Mais il était difficile d'avancer. Les plantes, les arbres, l'atmosphère, le sol étaient pleins de mouches, d'insectes ivres, de coléoptères farouches et batailleurs, de moustiques gorgés. Toute la faune des cadavres éclosait là, par myriades, autour de nous, dans le soleil... Des larves immondes grouillaient dans les mares rouges, tombaient des branches, en grappes molles... Le sable semblait respirer, semblait marcher, soulevé par un mouvement, par un pullulement de vie vermiculaire. Assourdis, aveuglés, nous étions, à chaque instant, arrêtés par tous ces essaims bourdonnants, qui se multipliaient, et dont je redoutais pour Clara les piqûres mortelles... Et nous avions, parfois, cette sensation horrible que nos pieds enfonçaient dans la terre détrempée, comme s'il avait plu du sang!...

--Ce n'est rien encore... répétait Clara... Avançons!...
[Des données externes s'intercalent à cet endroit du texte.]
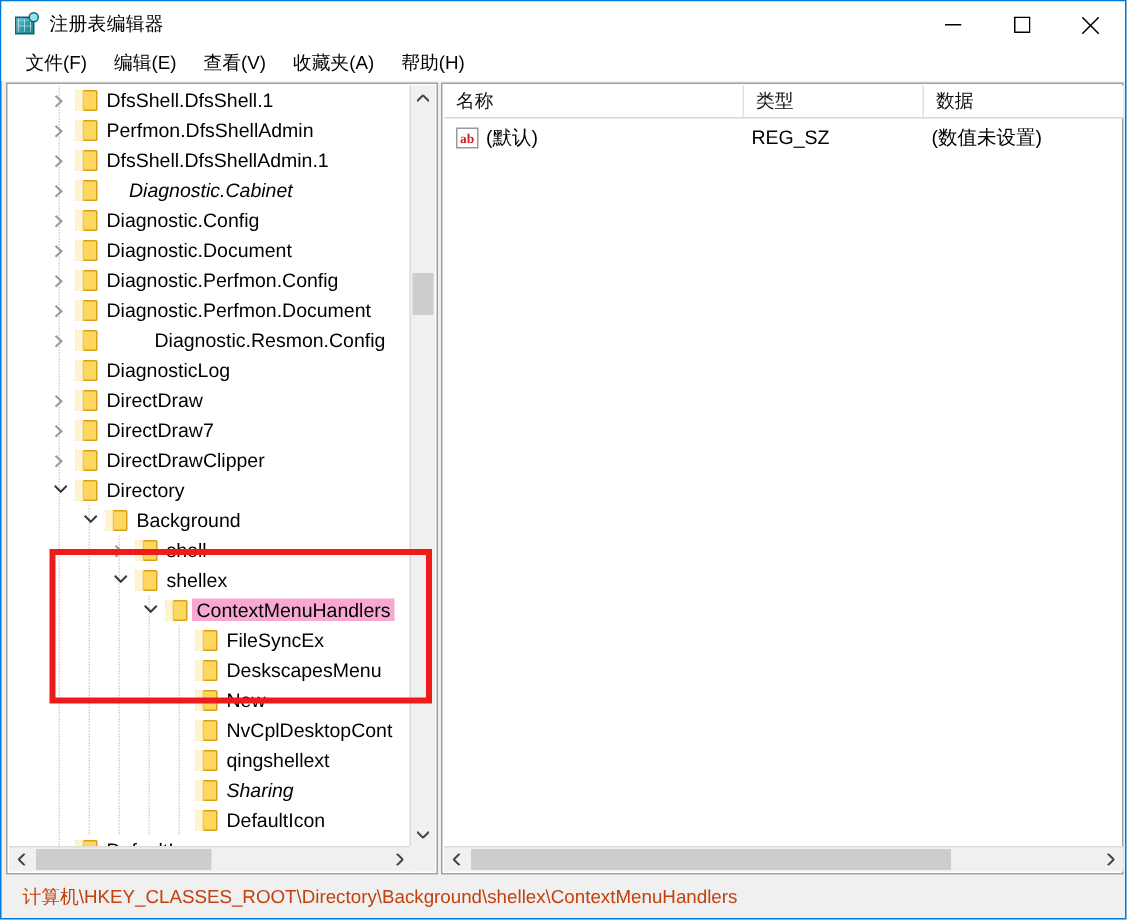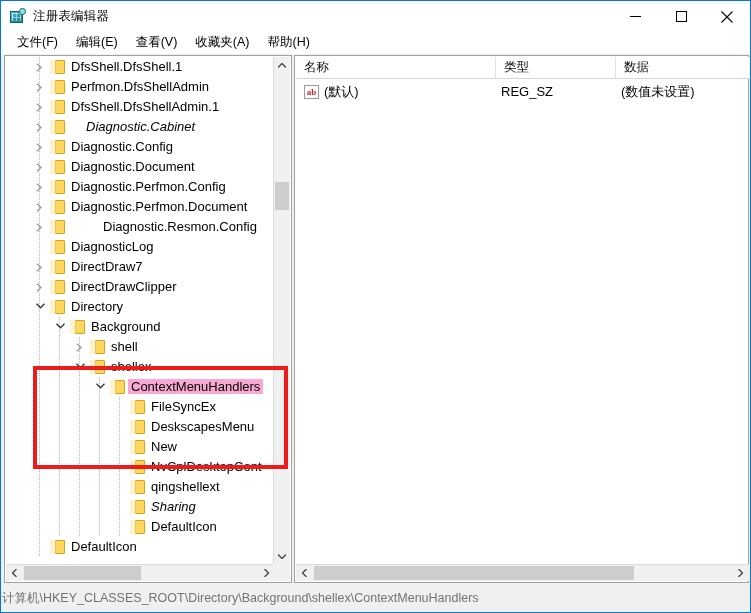--- a/index.html
+++ b/index.html
@@ -177,21 +177,21 @@
   }
 
   
   .statusbar{
     position:absolute;left:1px;bottom:1px;width:747px;height:25px;
     background:#f0f0f0;
     display:flex;align-items:center;
     box-sizing:border-box;
   }
   .status-text{
-    font-size:12.5px;color:#737373;padding-left:0;white-space:nowrap;
+    font-size:12.5px;color:#c2410c;padding-left:13px;white-space:nowrap;
   }
 </style>
 </head>
 <body>
 
 <div id="app">
 
   <div class="titlebar">
     <div class="app-icon">
       <div class="body"></div>
@@ -348,20 +348,33 @@
               </div>
               <div class="ttext" style="left: 62px; margin-left: 32px;"><span class="lbl">Diagnostic.Resmon.Config</span></div>
             </div>
             <div class="trow">
               <div class="guide" style="left: 33px;"></div>
               <div class="folder" style="left: 44px;">
                 <div class="back"></div>
                 <div class="tab"></div>
               </div>
               <div class="ttext" style="left: 62px;"><span class="lbl">DiagnosticLog</span></div>
+            </div>
+            <div class="trow">
+              <div class="guide" style="left: 33px;"></div>
+              <div class="chev" style="left: 26px;">
+                <svg width="6" height="9" viewBox="0 0 6 9">
+                  <path d="M1 0.8 L5 4.5 L1 8.2" fill="none" stroke="#9a9a9a" stroke-width="1.4"></path>
+                </svg>
+              </div>
+              <div class="folder" style="left: 44px;">
+                <div class="back"></div>
+                <div class="tab"></div>
+              </div>
+              <div class="ttext" style="left: 62px;"><span class="lbl">DirectDraw</span></div>
             </div>
             <div class="trow">
               <div class="guide" style="left: 33px;"></div>
               <div class="chev" style="left: 26px;">
                 <svg width="6" height="9" viewBox="0 0 6 9">
                   <path d="M1 0.8 L5 4.5 L1 8.2" fill="none" stroke="#9a9a9a" stroke-width="1.4"></path>
                 </svg>
               </div>
               <div class="folder" style="left: 44px;">
                 <div class="back"></div>

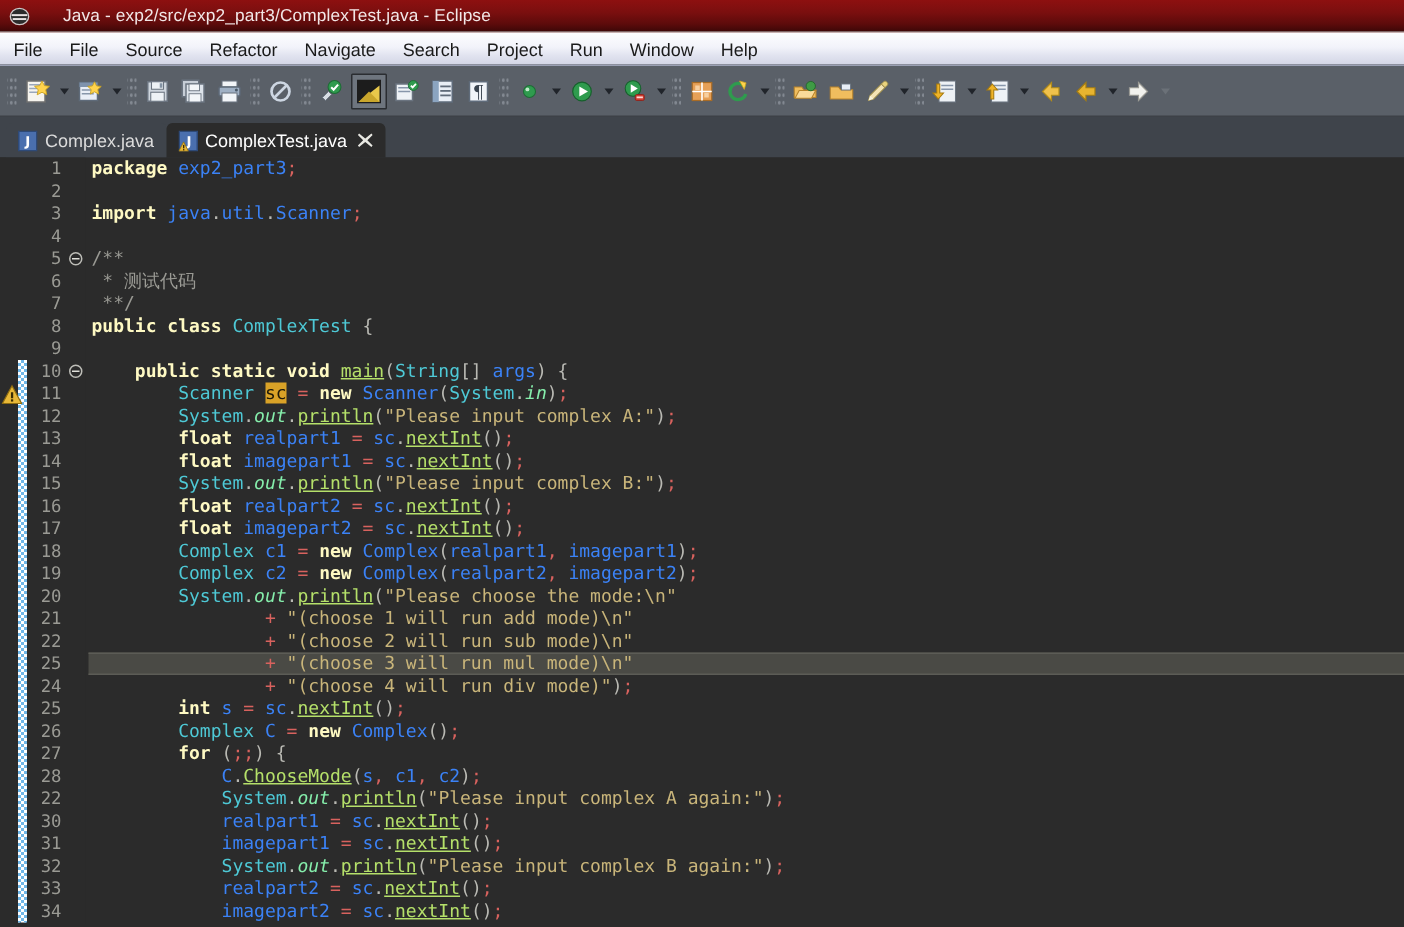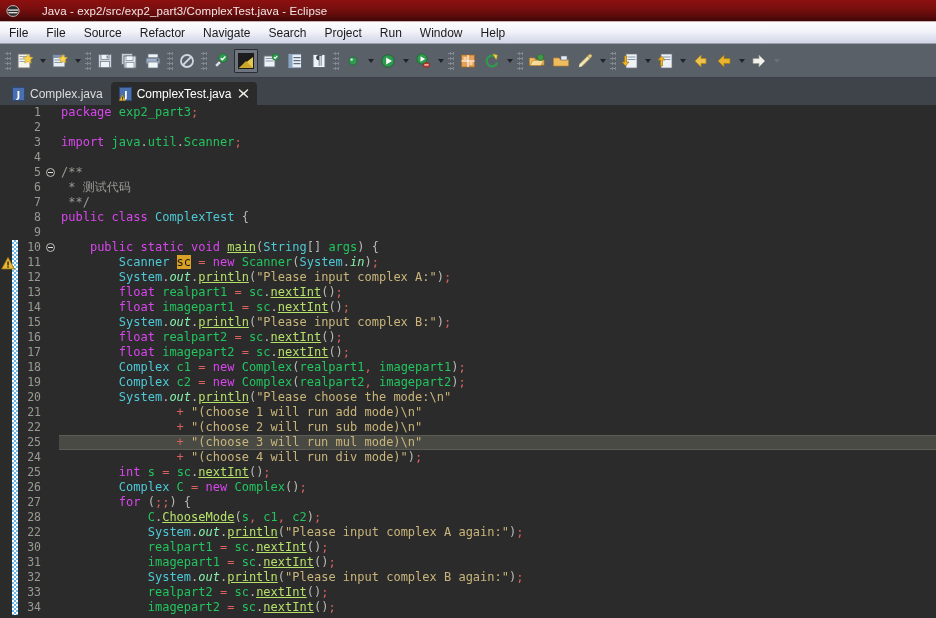--- a/index.html
+++ b/index.html
@@ -245,23 +245,23 @@
   }
   .cline.current::before {
     content: "";
     position: absolute;
     left: 0; right: 0; top: 0;
     height: 1px;
     background: #5c5c56;
   }
 
   
-  .kw   { color: #d946ef; font-weight: normal; }
+  .kw   { color: #fef9c3; font-weight: bold; }
   .type { color: #4ec9d6; font-weight: normal; }
-  .id   { color: #22c55e; }
+  .id   { color: #3b82f6; }
   .mth  { color: #b5e06a; text-decoration: underline; }
   .str  { color: #c9b57a; }
   .cmt  { color: #9a9a94; }
   .pun  { color: #b9b9b3; }
   .semi { color: #d8625e; }
   .op   { color: #d8625e; }
   .stat { color: #86efac; font-style: italic; }
   .occ  { background: #d9a227; color: #201a08; }
 
   .warn-marker {

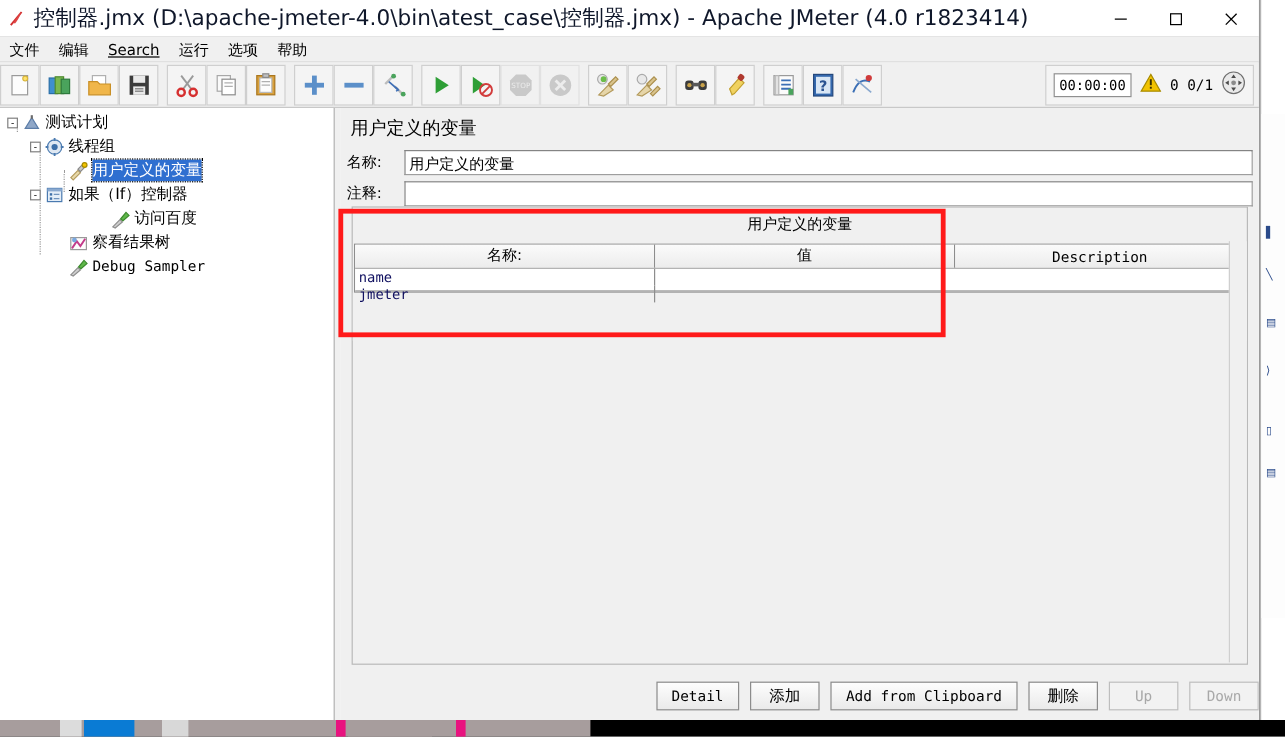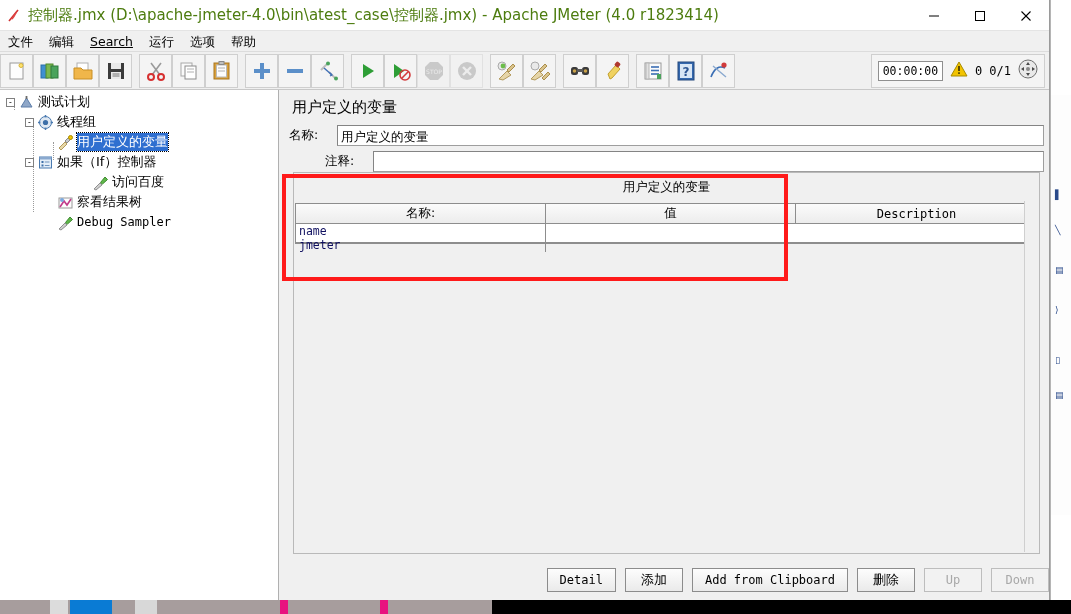--- a/index.html
+++ b/index.html
@@ -34,21 +34,21 @@
   
   .titlebar {
     position: relative; height: 31px; background: #ffffff;
     border-bottom: 1px solid #e4e4e4;
   }
   .title-icon {
     position: absolute; left: 6px; top: 8px; width: 16px; height: 16px;
   }
   .title-text {
     position: absolute; left: 28px; top: 0; height: 31px; line-height: 31px;
-    font-size: 15px; color: #4d7c0f; white-space: nowrap;
+    font-size: 18px; color: #0f172a; white-space: nowrap;
   }
   .win-btns { position: absolute; right: 0; top: 0; height: 31px; display: flex; }
   .win-btn {
     width: 46px; height: 31px; display: flex; align-items: center; justify-content: center;
     font-size: 12px; color: #000; background: transparent;
   }
   .win-btn svg { display: block; }
 
   
   .menubar {
@@ -553,21 +553,21 @@
 
       <div class="right-pane">
 
         <div class="panel-title">用户定义的变量</div>
 
         <div class="frow" style="top:34px; right:5px; left:5px;">
           <span class="flabel">名称:</span>
           <span class="ftext" style="flex:1;">用户定义的变量</span>
         </div>
 
-        <div class="frow" style="top:60px; right:5px; left:5px;margin-left:36px;">
+        <div class="frow" style="top:60px; right:5px; left:5px;">
           <span class="flabel">注释:</span>
           <span class="ftext" style="flex:1;"></span>
         </div>
 
         <div class="tbl-wrap">
           <div class="tbl-caption">用户定义的变量</div>
 
           <div class="tbl">
             <div class="thead">
               <div class="th cjk" style="width:250px;">名称:</div>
Et voici que, pour compléter le drame, des faces humaines apparurent... des équipes d'ouvriers qui, d'un pas nonchalant, venaient nettoyer et réparer les instruments de torture, car l'heure était passée des exécutions dans le jardin... Ils nous regardèrent, étonnés sans doute de rencontrer en cette minute, et à cette place, deux êtres encore debout, deux êtres encore vivants et qui avaient toujours leur tête, leurs jambes, leurs bras... Plus loin, accroupi sur la terre, dans la posture d'un magot de potiche, nous vîmes un potier ventru et débonnaire qui vernissait des pots de fleurs, fraîchement cuits; près de lui, un vannier, d'un doigt indolent et précis, tressait des joncs souples et des pailles de riz, ingénieux abris pour les plantes. Sur une meule, un jardinier aiguisait son greffoir, en chantonnant des airs populaires, tandis que, mâchant des feuilles de bétel, et dodelinant de la tête, une vieille femme récurait placidement une sorte de gueule de fer, dont les dents aiguës gardaient encore, à leurs pointes, d'immondes débris humains. Nous vîmes encore des enfants tuer à coups de bâton des rats dont ils emplissaient des paniers. Et le long des palissades, affamés et féroces, traînant l'impériale splendeur de leur manteau dans la boue sanglante, des paons, des troupeaux de paons piquaient de leur bec le sang jailli au coeur des fleurs, et, avec des gloussements carnassiers, happaient les lambeaux de chair collés au feuillage.